The move brings Starmer in line with public opinion - a position the Labour party has rarely been in in recent years. Johnson is torn between the increasingly vocal lockdown-sceptics in his Cabinet and parliamentary party and the more sensible voices around him who want tougher action - although to be fair there are precious few of them. The public is not so evenly split. A snap YouGov poll last night found 40% of people didn't think the current government plan went far enough, next to 15% who said it went too far and 19% who thought it had the balance about right.
The Cummings/Johnson Downing Street operation is obsessed with staying on the right side of public opinion. The internecine warfare within the party has forced it to break that rule.

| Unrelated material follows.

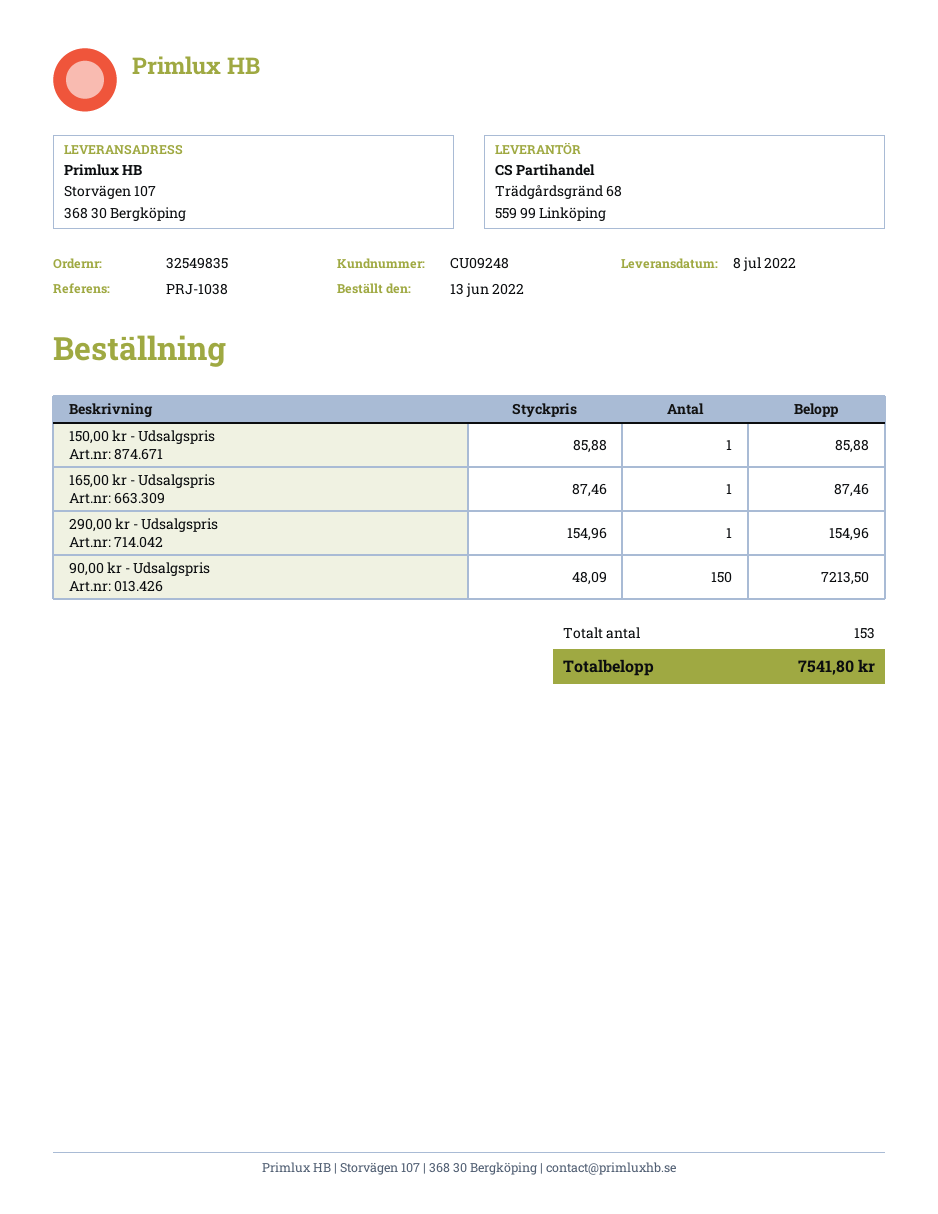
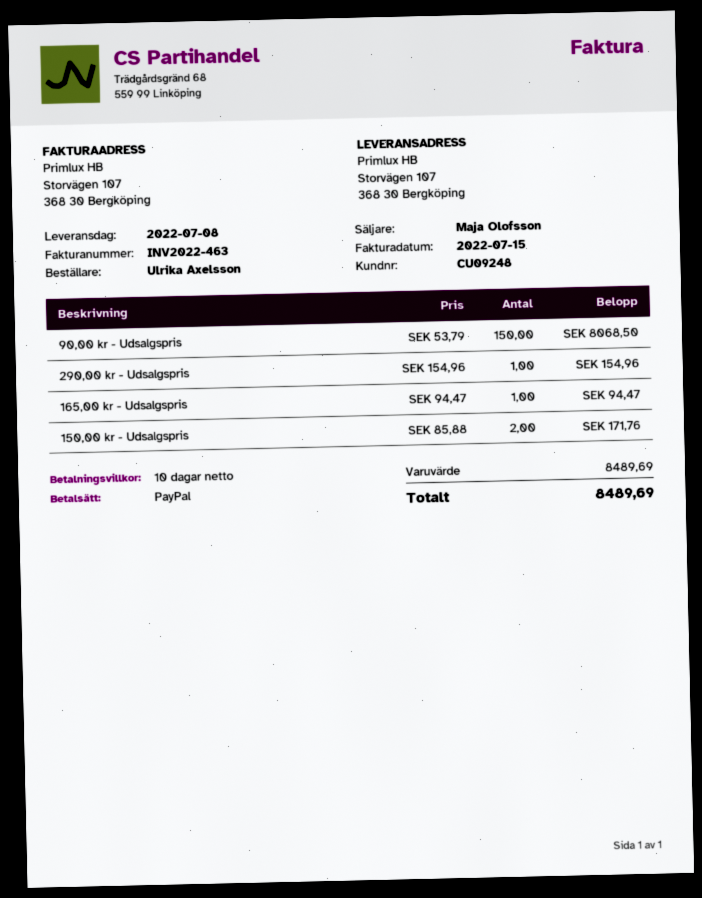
150,00 kr - Udsalgspris: 1 x 85.88 = 85.88 -> 2 x 85.88 = 171.76
165,00 kr - Udsalgspris: 1 x 87.46 = 87.46 -> 1 x 94.47 = 94.47
90,00 kr - Udsalgspris: 150 x 48.09 = 7213.50 -> 150 x 53.79 = 8068.50
total: 7541.80 -> 8489.69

It also put the Labour leader on much more stable political ground. Johnson is deciding each covid policy on the basis of a compromise within his political tribe. That's where nonsense like the 10pm curfew comes from - not from any kind of empirical reasoning, but because it was palatable to the hawks and doves around his Cabinet table. It leads to ever-weirder regulations which simply do not make sense outside of the room that the factional dispute played out in.
Basing your policy on Sage advice is far more effective. Of course there is no one set scientific view on what is happening, but there is a very widespread scientific consensus on not allowing the virus to flush through the community, as many Tory MPs demand, and that a short sharp lockdown will buy some time and help reduce its spread.
Grounding the Labour party position in the guidance from Sage provides clarity and justification. It is also likely to be the outcome which anyway needs to be eventually pursued. Chief medical officer Chris Whitty's comment yesterday that he was "not confident" the base level of restrictions in 'very high' alert areas would be enough to dampen the spread of the virus was not just a moment of political theatre. It was a view based on the evidence. It strongly suggests that a further lock-down of some sort will be required, sooner or later - and the later it is, the longer and more draconian it will have to be.
When it does happen, Starmer will now be in a position to credibly claim that the government is following his lead.
It was difficult until this afternoon to state exactly what Starmer's alternative coronavirus policy was, apart from the fact that it would be more competent than Johnson's. His support for the government's policy in the earlier days of his leadership was serving to make his approach increasingly muddled. Now there is a much clearer impression. No.10 made the pivotal error of moving away from the scientific advice. It is therefore lost in the wind, blowing around by the loudest voices in the Tory parliamentary party.
Starmer has now claimed the position the government departed. It's a smart move, tactically and politically. But it is also the right thing to do. Once covid responses become dependant on compromising in a tribal dispute, they quickly degenerate into foolishness and inadequacy. Sticking with Sage provides the most reliable course for reason and credibility.